#### Task description
Restate word for word the lines from the one bearing "спросить при личной" through the end of the entries below, and leave every picture out.

Stored dataset items
┄┄┄┄┄┄┄┄┄┄
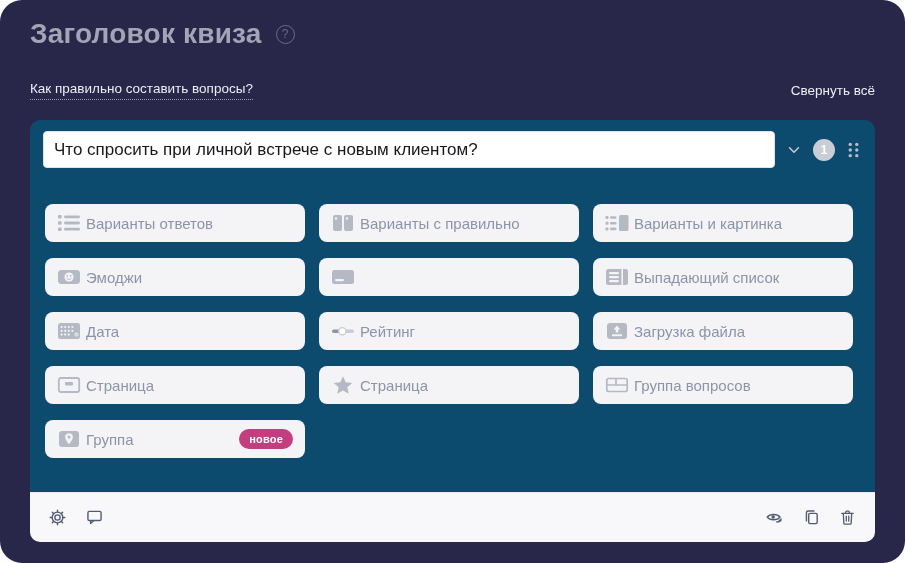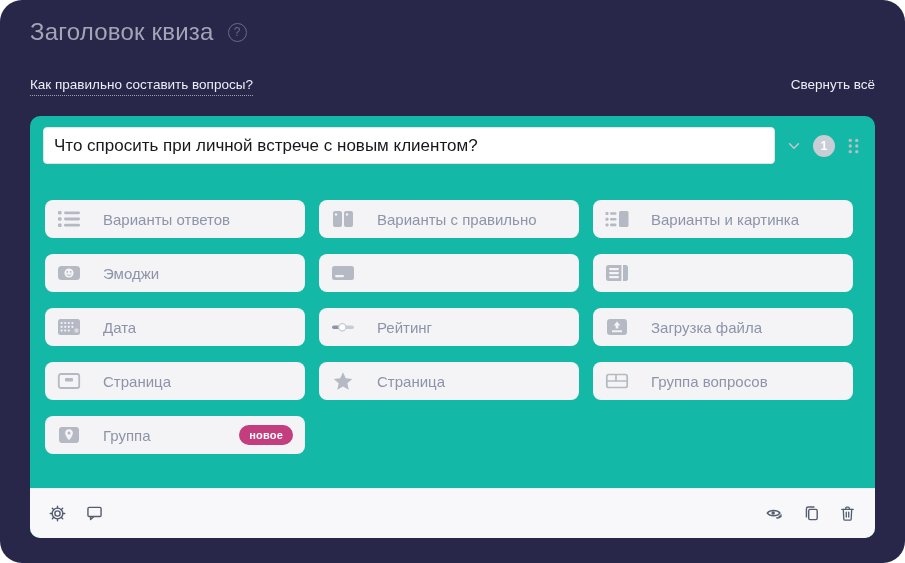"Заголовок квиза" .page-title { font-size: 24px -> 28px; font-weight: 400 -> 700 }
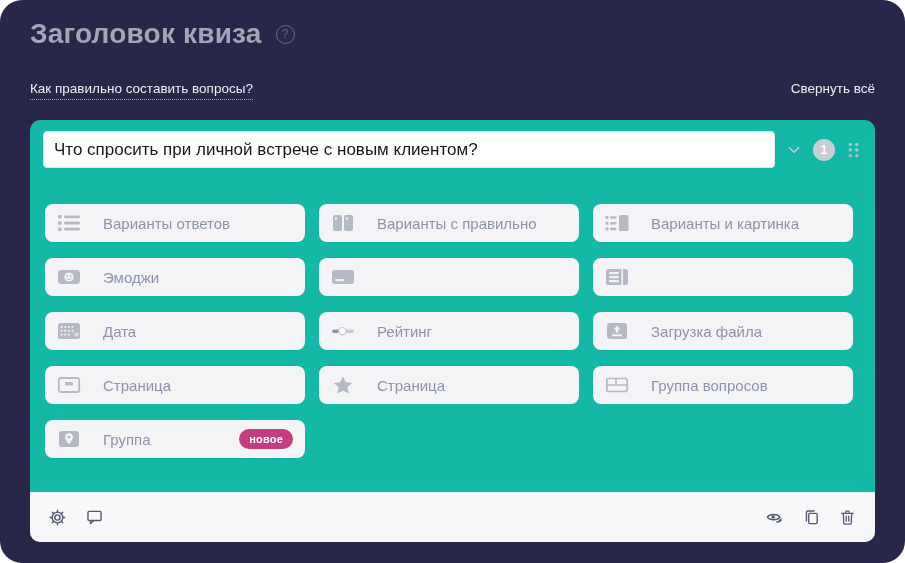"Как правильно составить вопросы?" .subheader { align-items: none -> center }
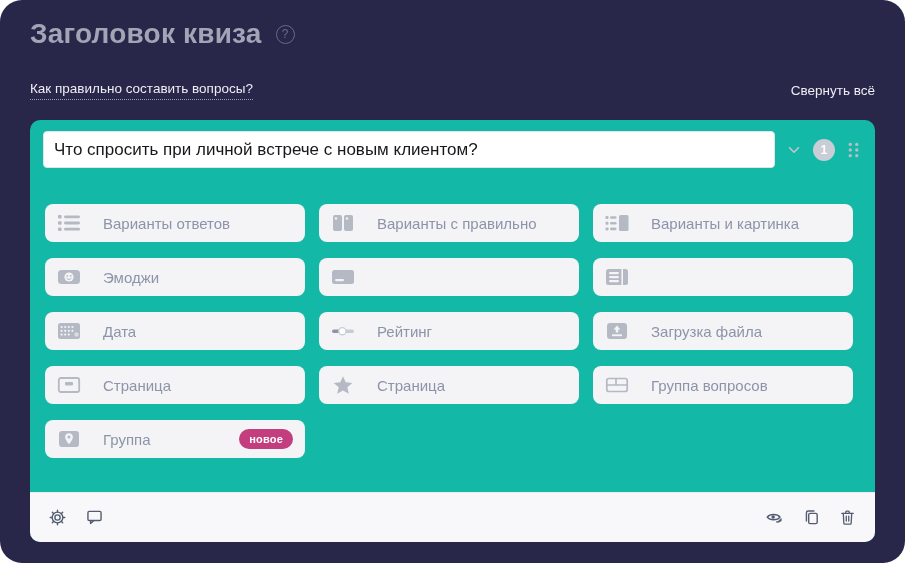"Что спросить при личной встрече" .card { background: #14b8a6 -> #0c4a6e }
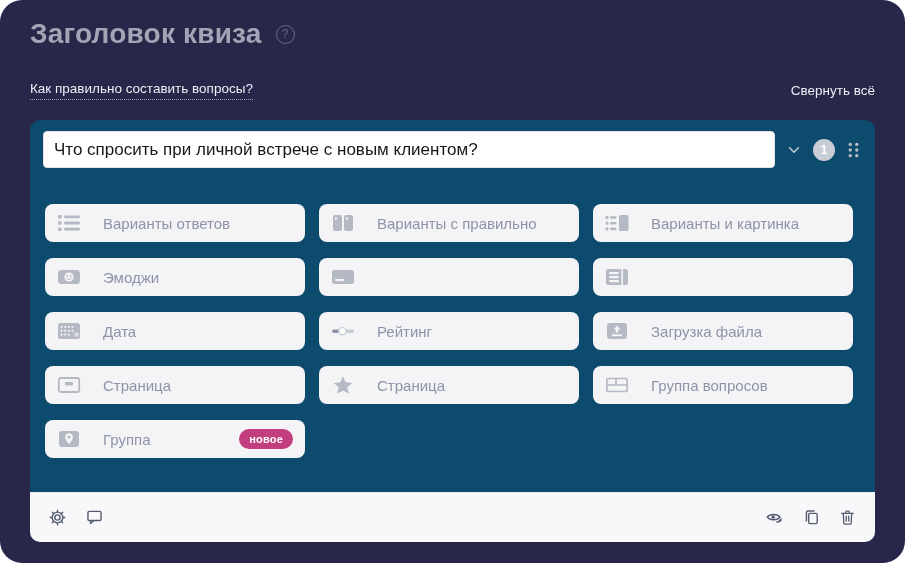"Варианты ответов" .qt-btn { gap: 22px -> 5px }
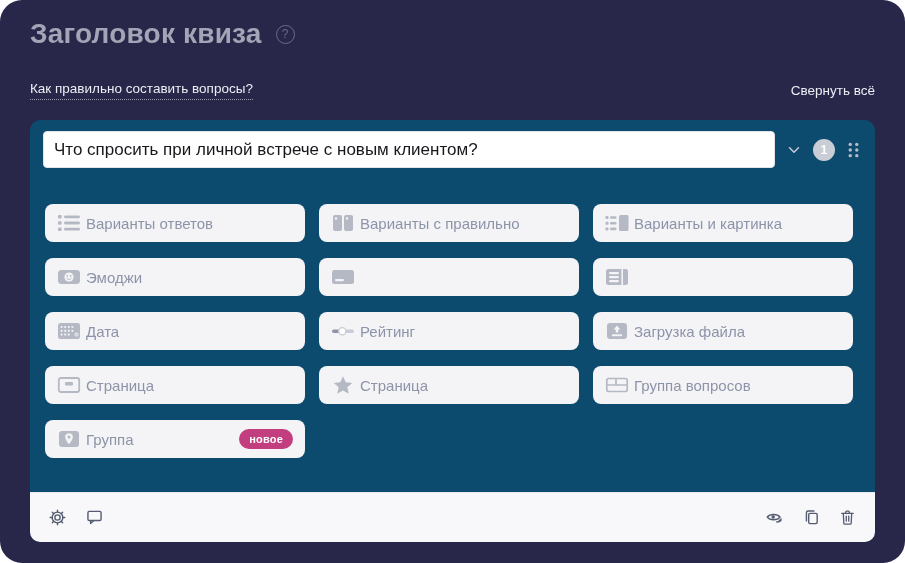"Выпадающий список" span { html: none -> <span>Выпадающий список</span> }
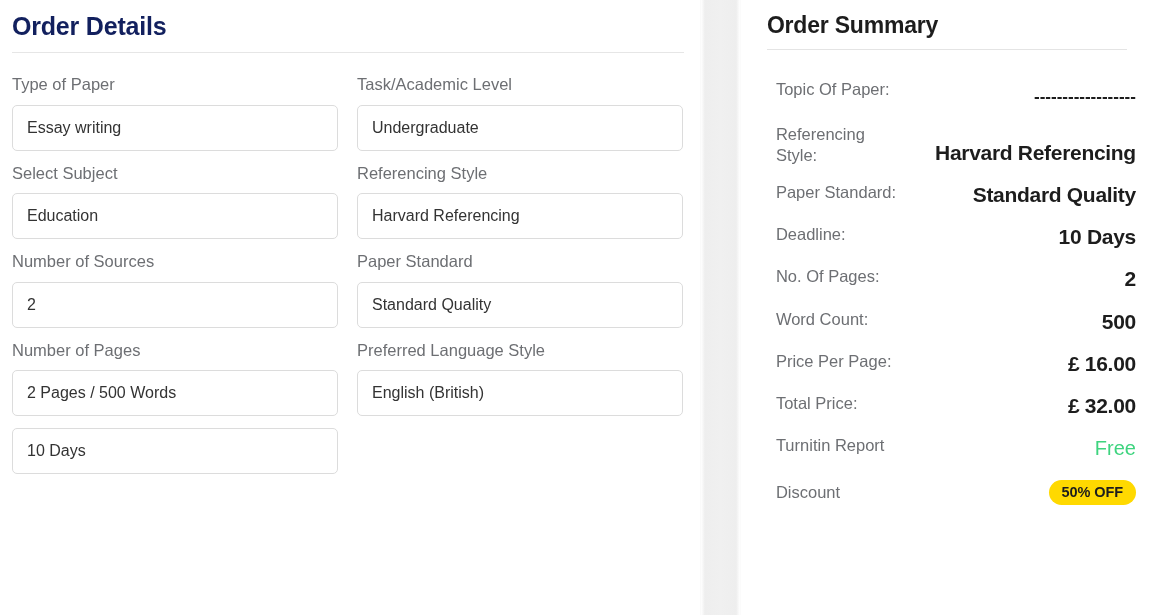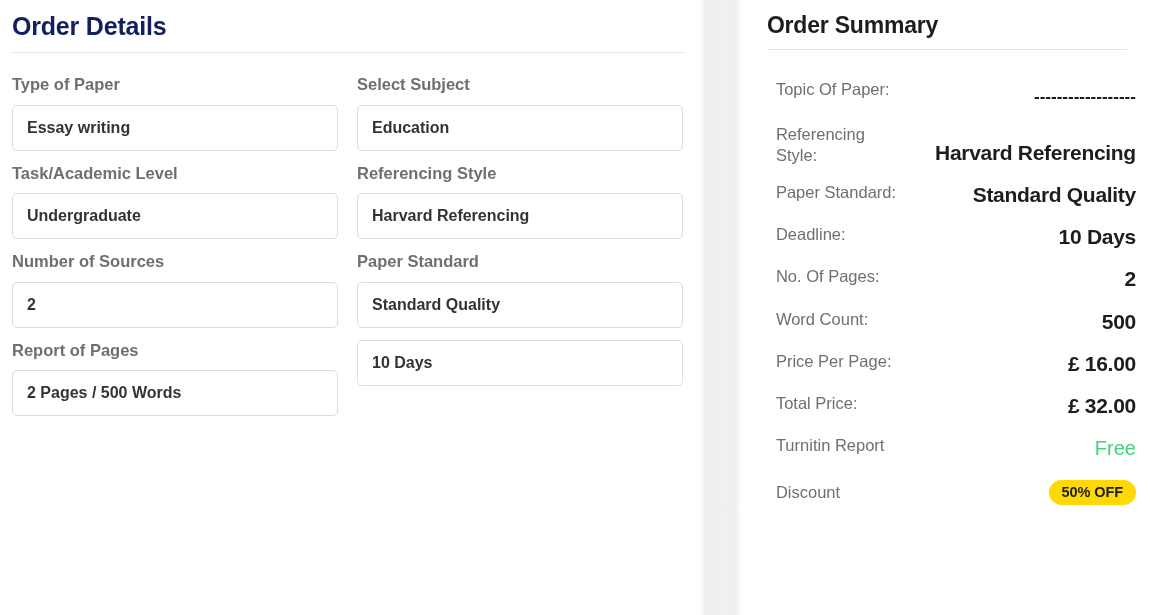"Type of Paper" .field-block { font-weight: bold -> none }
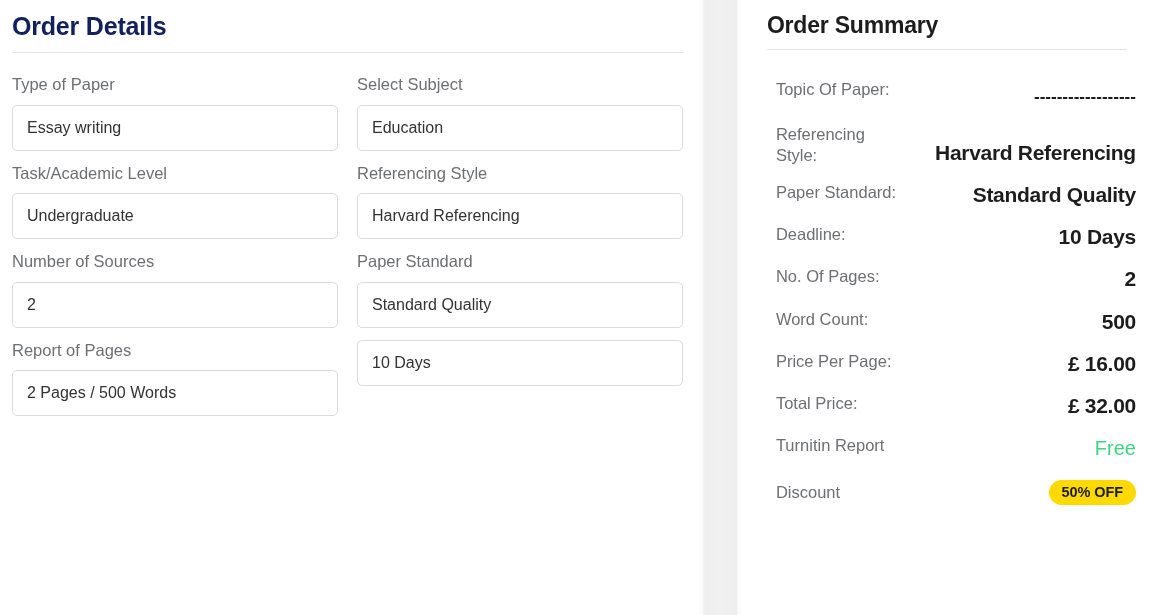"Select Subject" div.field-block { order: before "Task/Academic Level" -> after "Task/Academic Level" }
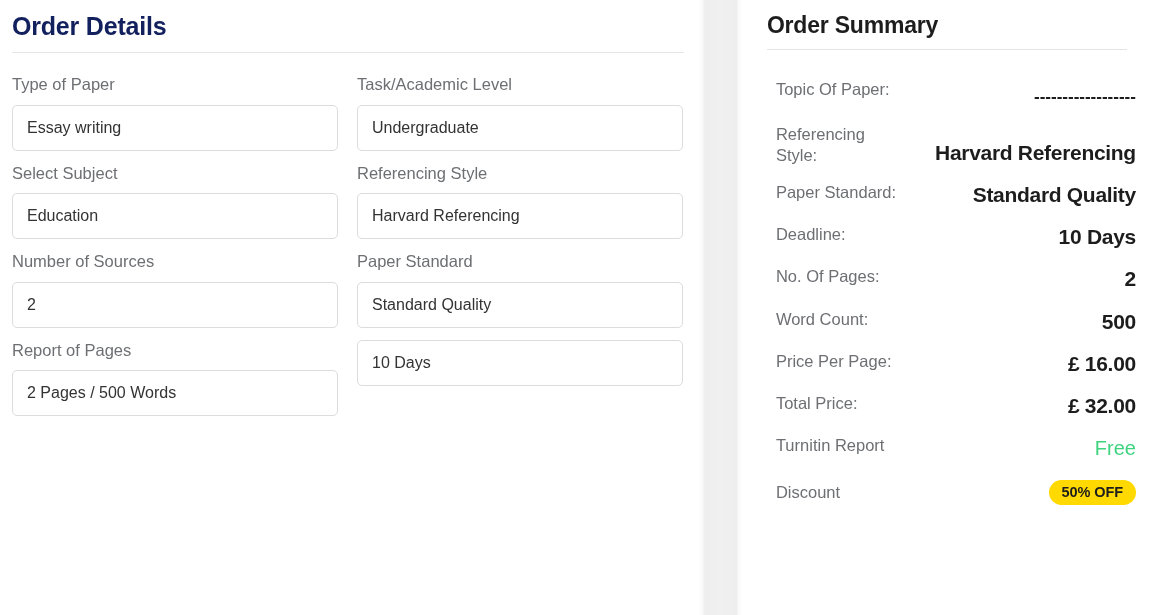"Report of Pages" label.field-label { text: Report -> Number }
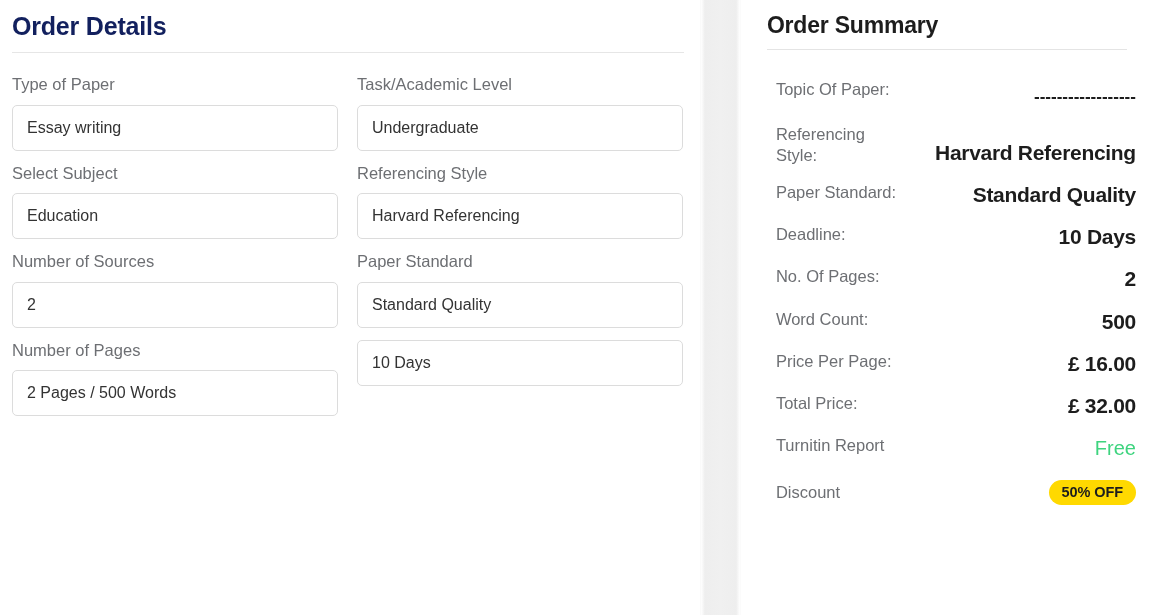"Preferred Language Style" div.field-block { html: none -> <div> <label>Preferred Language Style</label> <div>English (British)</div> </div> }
┄┄┄┄┄┄┄┄┄┄
#### Written response
"Что спросить при личной встрече" .card { background: #14b8a6 -> #0c4a6e }
"Варианты ответов" .qt-btn { gap: 22px -> 5px }
"Выпадающий список" span { html: none -> <span>Выпадающий список</span> }
"Type of Paper" .field-block { font-weight: bold -> none }
"Select Subject" div.field-block { order: before "Task/Academic Level" -> after "Task/Academic Level" }
"Report of Pages" label.field-label { text: Report -> Number }
"Preferred Language Style" div.field-block { html: none -> <div> <label>Preferred Language Style</label> <div>English (British)</div> </div> }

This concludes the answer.